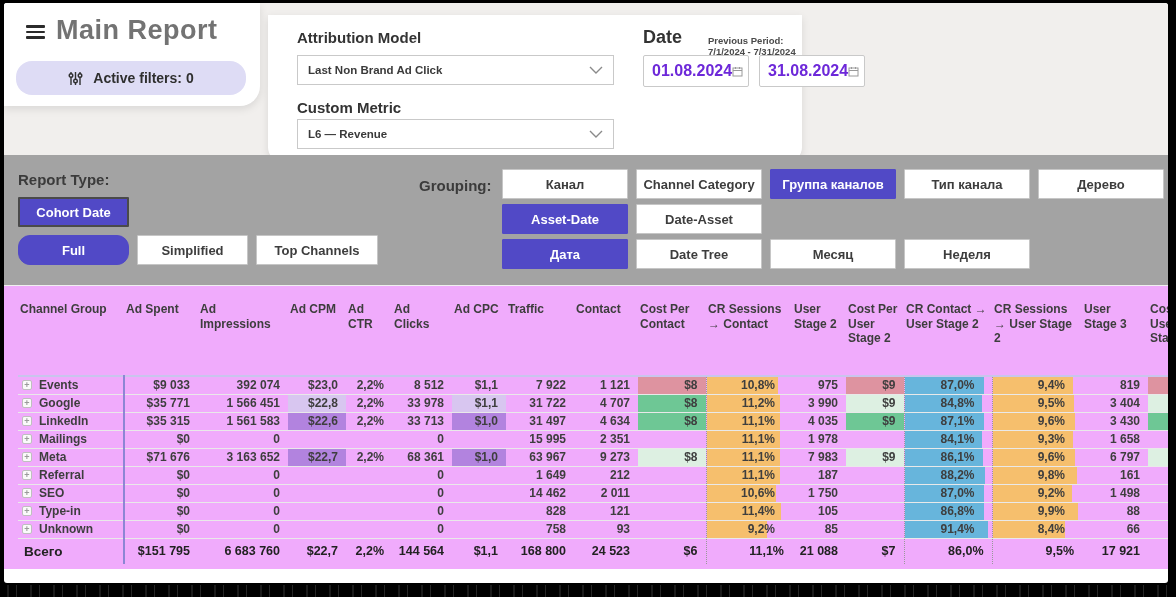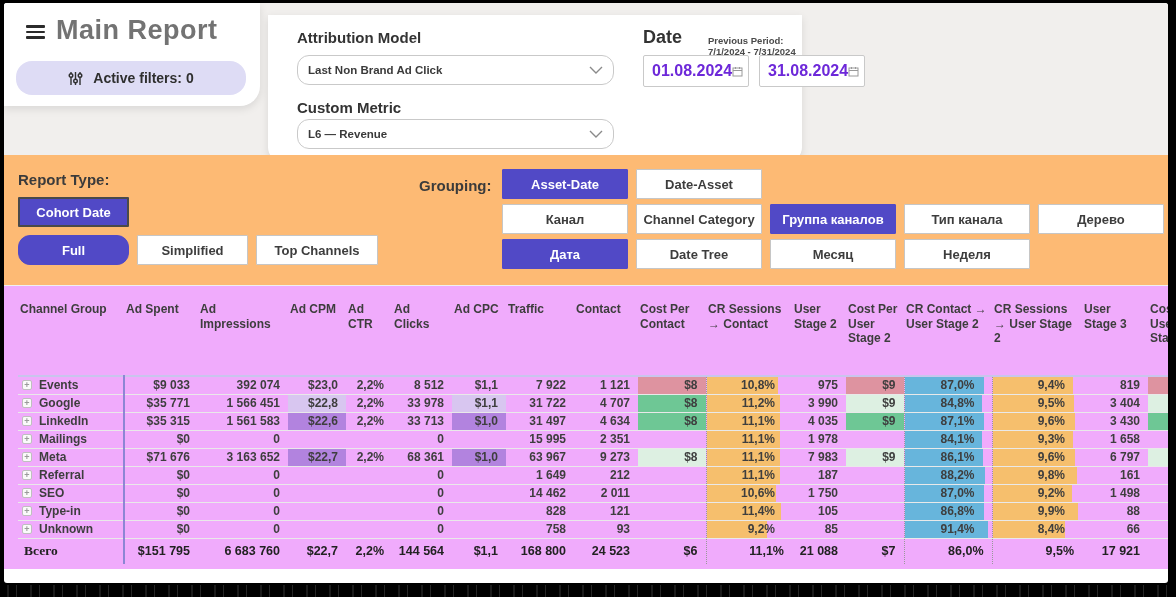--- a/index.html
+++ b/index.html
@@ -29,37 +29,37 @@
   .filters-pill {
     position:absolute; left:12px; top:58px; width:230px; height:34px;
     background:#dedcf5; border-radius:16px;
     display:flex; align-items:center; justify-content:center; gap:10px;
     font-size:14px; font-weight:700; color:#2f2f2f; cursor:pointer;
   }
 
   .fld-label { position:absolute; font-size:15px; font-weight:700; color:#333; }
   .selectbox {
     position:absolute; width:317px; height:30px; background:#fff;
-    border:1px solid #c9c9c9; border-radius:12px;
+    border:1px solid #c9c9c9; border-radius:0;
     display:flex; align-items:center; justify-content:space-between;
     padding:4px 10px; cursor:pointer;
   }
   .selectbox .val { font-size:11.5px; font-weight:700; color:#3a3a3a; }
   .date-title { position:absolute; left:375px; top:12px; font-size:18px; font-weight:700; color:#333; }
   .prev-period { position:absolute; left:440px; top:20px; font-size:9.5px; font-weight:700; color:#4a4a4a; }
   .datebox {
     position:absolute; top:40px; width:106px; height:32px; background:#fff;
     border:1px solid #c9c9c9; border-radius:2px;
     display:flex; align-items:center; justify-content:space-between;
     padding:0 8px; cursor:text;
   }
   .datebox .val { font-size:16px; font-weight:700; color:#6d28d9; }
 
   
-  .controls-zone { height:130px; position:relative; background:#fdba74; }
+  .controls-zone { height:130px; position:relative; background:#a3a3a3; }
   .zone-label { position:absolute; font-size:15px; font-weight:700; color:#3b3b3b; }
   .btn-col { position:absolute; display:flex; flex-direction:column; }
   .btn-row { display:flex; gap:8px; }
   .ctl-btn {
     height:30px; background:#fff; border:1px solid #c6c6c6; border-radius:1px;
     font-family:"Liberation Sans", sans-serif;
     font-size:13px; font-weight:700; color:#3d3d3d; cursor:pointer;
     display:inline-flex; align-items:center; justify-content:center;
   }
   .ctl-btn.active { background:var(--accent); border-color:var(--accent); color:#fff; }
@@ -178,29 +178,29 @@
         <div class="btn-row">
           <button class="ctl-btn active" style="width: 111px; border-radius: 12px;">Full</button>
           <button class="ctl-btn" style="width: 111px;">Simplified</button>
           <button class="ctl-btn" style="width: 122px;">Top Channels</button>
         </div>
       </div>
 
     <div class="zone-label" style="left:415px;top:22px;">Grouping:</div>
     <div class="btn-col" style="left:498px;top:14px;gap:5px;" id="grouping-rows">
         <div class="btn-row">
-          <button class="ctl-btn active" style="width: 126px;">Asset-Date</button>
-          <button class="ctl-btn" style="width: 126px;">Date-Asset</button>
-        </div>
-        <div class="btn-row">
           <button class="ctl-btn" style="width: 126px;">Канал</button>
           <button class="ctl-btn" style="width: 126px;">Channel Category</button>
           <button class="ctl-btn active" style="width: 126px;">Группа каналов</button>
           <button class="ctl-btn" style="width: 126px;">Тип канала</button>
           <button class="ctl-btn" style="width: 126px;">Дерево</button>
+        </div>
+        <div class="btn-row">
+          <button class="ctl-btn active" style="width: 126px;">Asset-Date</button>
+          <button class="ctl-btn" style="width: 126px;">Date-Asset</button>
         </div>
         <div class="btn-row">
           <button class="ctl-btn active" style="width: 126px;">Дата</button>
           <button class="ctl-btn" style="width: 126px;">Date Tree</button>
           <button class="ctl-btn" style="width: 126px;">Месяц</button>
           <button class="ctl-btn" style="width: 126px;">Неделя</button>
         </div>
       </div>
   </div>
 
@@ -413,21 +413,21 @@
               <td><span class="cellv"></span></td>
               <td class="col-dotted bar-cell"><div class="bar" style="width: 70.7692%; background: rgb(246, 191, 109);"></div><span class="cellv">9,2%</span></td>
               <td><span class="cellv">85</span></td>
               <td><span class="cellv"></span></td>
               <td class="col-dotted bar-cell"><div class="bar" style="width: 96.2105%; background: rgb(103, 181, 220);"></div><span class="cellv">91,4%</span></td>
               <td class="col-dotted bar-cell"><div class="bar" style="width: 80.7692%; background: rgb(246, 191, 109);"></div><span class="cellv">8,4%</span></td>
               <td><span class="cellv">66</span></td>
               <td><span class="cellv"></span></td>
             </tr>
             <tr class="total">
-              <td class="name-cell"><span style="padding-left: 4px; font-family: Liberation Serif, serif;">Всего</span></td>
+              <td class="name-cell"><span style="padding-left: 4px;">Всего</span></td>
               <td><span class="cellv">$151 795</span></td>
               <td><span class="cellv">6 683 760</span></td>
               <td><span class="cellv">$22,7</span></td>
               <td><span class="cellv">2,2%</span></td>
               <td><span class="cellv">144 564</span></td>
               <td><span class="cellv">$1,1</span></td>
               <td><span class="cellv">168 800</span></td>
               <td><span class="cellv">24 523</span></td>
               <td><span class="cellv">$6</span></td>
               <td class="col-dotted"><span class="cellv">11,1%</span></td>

■ ■ ■ ■

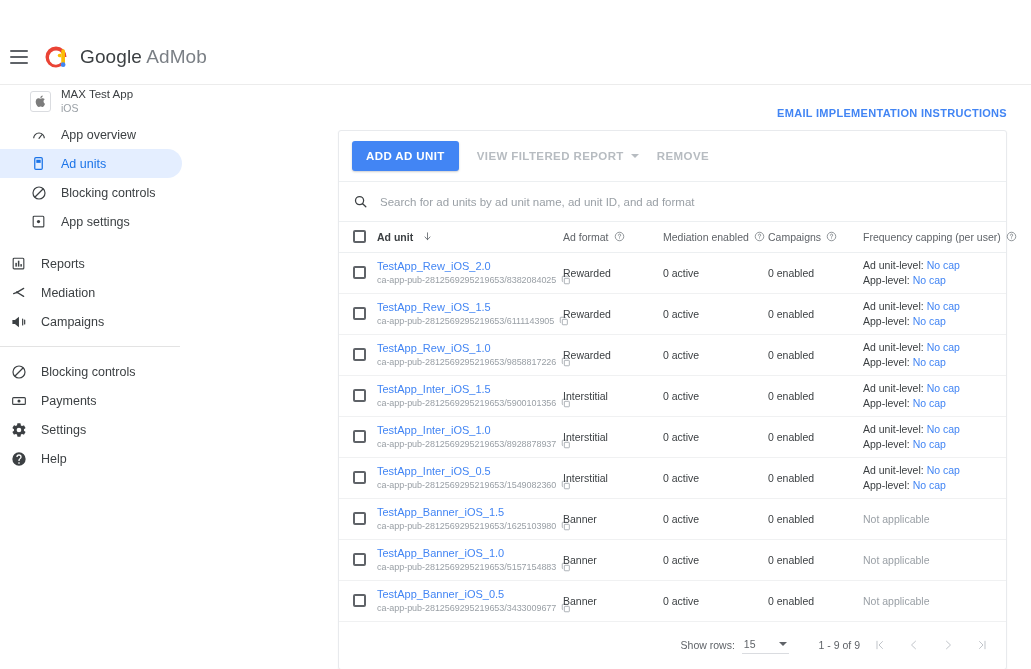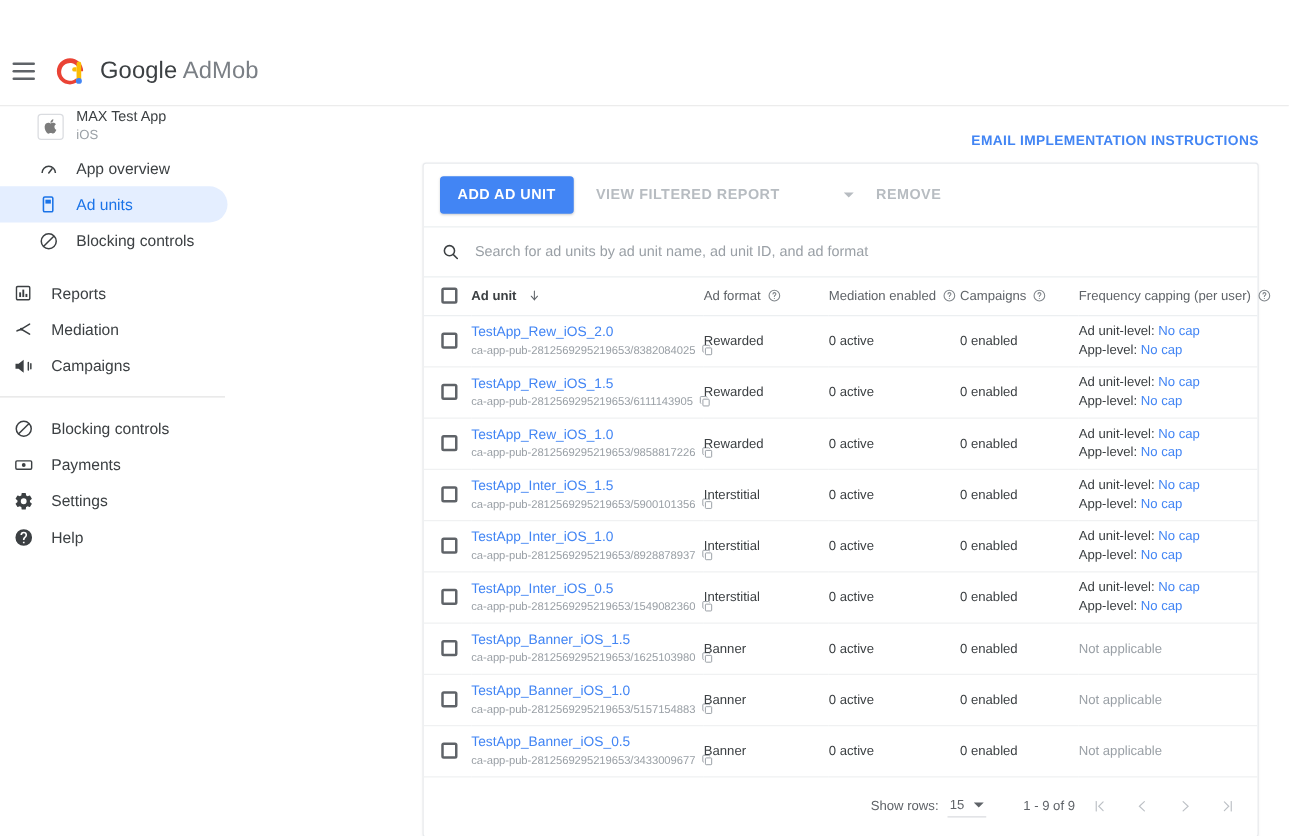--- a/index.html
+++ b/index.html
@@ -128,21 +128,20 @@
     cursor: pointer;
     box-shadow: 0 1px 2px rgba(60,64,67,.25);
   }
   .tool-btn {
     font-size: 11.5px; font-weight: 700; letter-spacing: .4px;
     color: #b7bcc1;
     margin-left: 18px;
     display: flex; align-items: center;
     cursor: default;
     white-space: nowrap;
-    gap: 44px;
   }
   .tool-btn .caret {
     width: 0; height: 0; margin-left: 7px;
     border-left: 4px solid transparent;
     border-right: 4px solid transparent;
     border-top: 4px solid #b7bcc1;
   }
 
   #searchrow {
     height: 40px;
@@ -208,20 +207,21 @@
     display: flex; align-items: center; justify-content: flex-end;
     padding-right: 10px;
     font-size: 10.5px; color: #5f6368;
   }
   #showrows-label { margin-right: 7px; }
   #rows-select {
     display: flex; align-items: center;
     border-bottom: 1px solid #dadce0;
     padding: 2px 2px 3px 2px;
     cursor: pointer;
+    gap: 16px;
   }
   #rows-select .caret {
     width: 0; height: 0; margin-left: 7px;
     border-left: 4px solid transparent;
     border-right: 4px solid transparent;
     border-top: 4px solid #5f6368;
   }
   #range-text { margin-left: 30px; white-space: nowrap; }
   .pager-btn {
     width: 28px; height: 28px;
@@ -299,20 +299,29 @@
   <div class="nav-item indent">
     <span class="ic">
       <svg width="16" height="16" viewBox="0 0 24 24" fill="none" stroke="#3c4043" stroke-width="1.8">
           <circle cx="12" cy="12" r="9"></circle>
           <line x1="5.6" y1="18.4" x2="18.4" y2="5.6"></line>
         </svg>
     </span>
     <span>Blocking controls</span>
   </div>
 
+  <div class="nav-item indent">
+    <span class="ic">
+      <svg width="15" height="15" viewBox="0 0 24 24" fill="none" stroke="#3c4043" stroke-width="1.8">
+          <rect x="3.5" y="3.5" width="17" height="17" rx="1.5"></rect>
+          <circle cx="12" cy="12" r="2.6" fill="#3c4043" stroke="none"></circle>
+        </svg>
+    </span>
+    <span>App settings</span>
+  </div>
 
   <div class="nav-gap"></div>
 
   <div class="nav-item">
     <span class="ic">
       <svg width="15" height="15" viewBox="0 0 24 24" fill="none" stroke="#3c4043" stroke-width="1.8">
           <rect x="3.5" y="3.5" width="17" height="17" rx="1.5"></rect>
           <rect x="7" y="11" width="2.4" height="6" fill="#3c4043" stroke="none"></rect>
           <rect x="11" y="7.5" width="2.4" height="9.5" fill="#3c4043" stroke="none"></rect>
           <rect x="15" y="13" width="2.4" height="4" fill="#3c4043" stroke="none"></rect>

■ ■ ■ ■

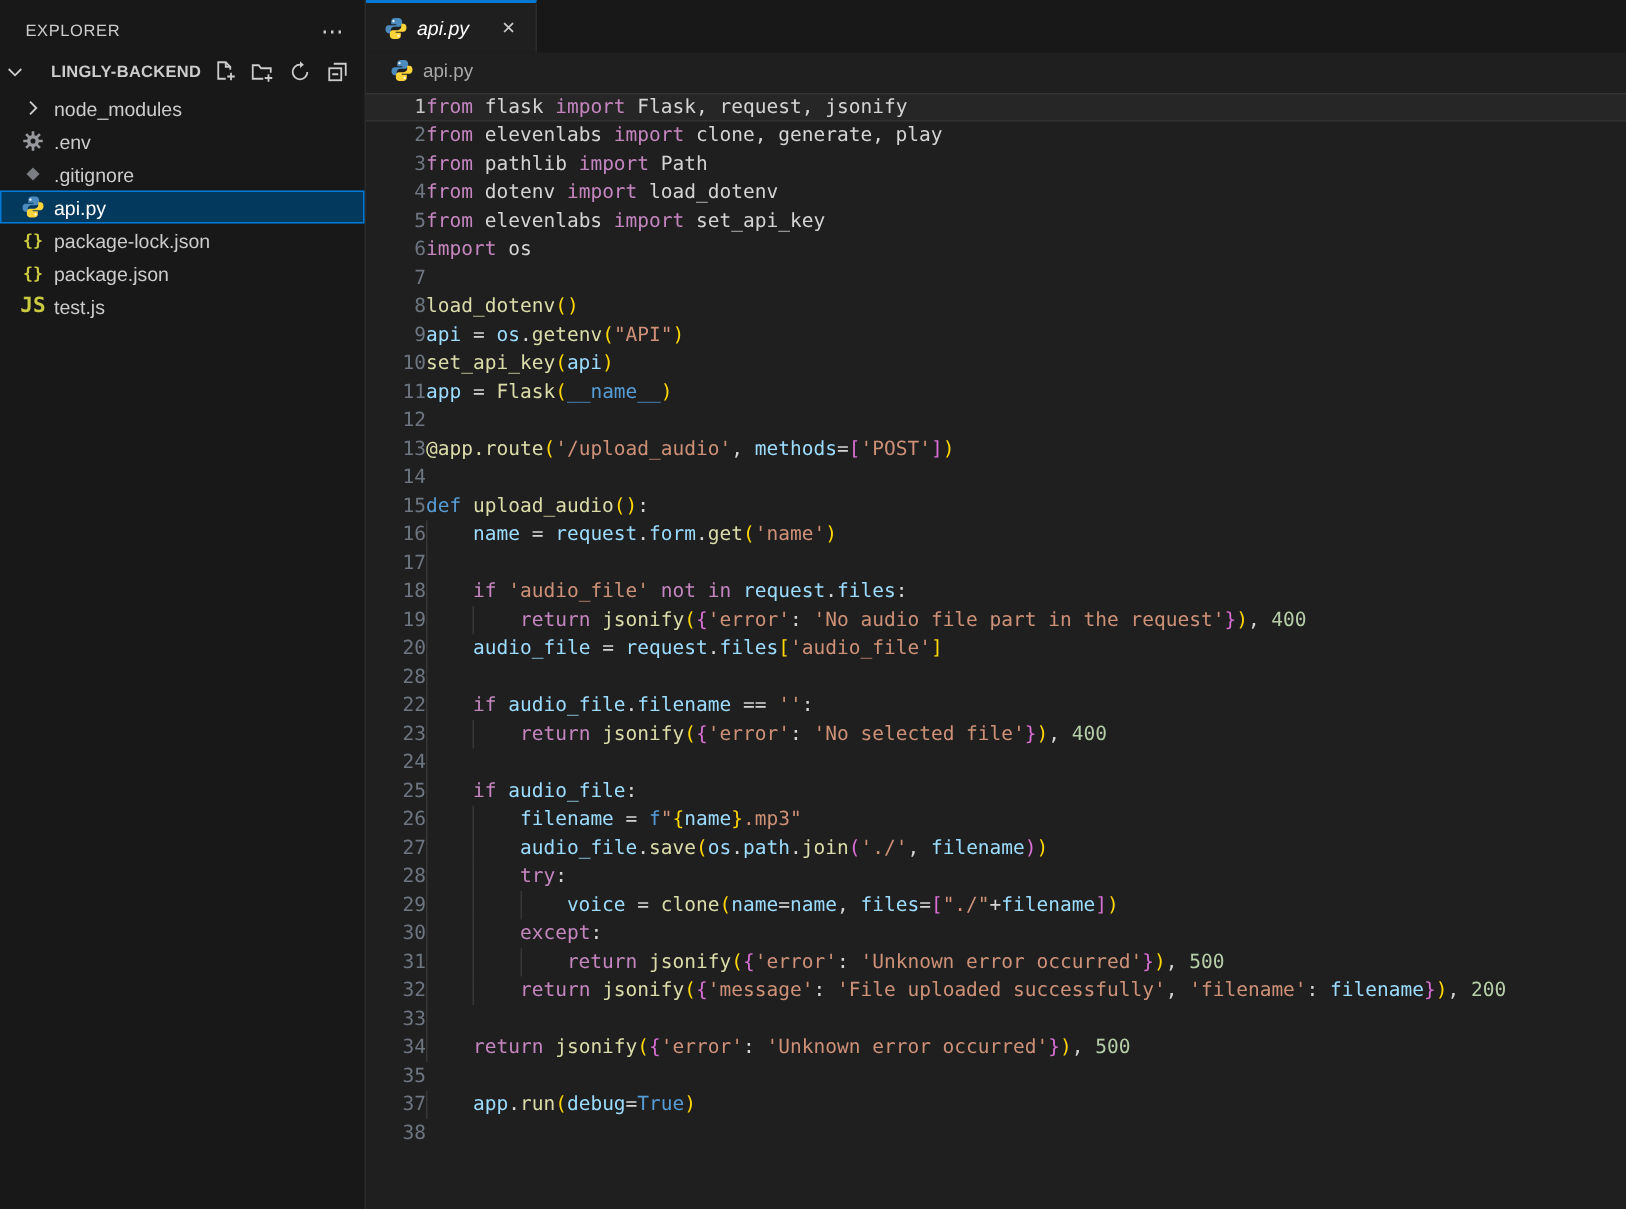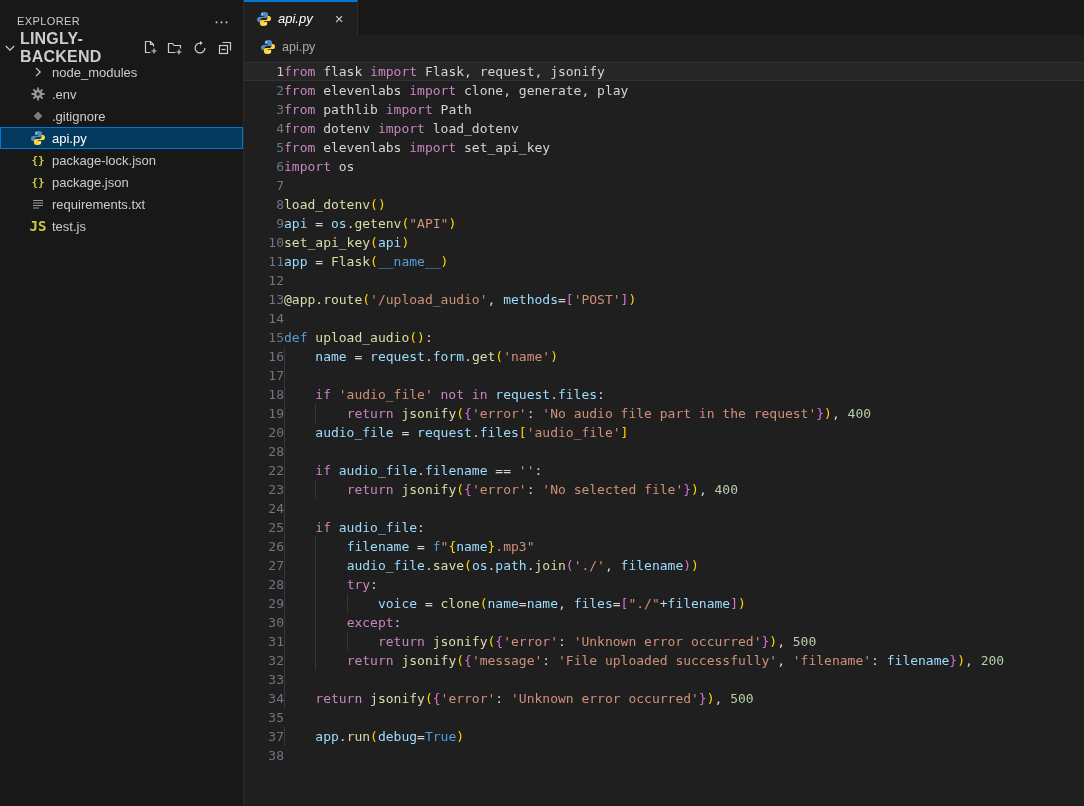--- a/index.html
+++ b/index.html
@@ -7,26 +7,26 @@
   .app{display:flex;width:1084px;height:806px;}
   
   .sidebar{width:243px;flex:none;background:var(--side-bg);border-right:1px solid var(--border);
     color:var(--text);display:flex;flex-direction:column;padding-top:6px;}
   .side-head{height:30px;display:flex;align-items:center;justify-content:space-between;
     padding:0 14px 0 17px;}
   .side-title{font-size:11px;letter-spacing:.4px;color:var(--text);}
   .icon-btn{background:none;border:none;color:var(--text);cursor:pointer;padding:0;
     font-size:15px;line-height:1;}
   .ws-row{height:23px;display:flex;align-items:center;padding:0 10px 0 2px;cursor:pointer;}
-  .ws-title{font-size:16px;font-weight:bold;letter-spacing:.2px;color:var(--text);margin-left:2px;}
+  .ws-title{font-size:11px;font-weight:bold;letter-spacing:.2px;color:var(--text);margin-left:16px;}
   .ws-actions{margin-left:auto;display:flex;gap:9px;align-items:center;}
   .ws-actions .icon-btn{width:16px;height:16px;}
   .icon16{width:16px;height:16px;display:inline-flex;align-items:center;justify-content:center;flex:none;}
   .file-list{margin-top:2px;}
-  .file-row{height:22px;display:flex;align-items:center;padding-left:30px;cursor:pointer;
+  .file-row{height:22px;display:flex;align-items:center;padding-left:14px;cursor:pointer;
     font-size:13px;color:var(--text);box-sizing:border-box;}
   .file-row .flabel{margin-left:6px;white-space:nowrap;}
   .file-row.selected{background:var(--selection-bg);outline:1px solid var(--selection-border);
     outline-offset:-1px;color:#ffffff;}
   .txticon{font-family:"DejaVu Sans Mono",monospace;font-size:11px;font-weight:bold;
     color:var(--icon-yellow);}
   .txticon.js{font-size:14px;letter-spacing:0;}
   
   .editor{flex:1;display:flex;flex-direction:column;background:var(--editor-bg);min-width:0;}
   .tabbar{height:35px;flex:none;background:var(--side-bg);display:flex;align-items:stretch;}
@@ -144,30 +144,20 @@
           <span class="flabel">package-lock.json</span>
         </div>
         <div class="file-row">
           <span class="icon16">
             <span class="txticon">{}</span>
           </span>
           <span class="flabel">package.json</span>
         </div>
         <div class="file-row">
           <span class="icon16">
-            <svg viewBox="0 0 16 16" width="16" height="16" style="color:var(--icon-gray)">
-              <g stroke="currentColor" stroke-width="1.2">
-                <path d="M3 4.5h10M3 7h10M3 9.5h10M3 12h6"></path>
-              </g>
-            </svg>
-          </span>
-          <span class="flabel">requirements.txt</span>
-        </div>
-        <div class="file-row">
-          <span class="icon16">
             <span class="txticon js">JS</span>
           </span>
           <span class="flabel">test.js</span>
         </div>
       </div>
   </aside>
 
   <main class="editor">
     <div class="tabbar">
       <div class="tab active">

■ ■ ■ ■

*EXERCISE:*
Check the data line by line and report how many lines contain "pointer" as a word or string, giving nothing besides the number.

*FINAL ANSWER:*
9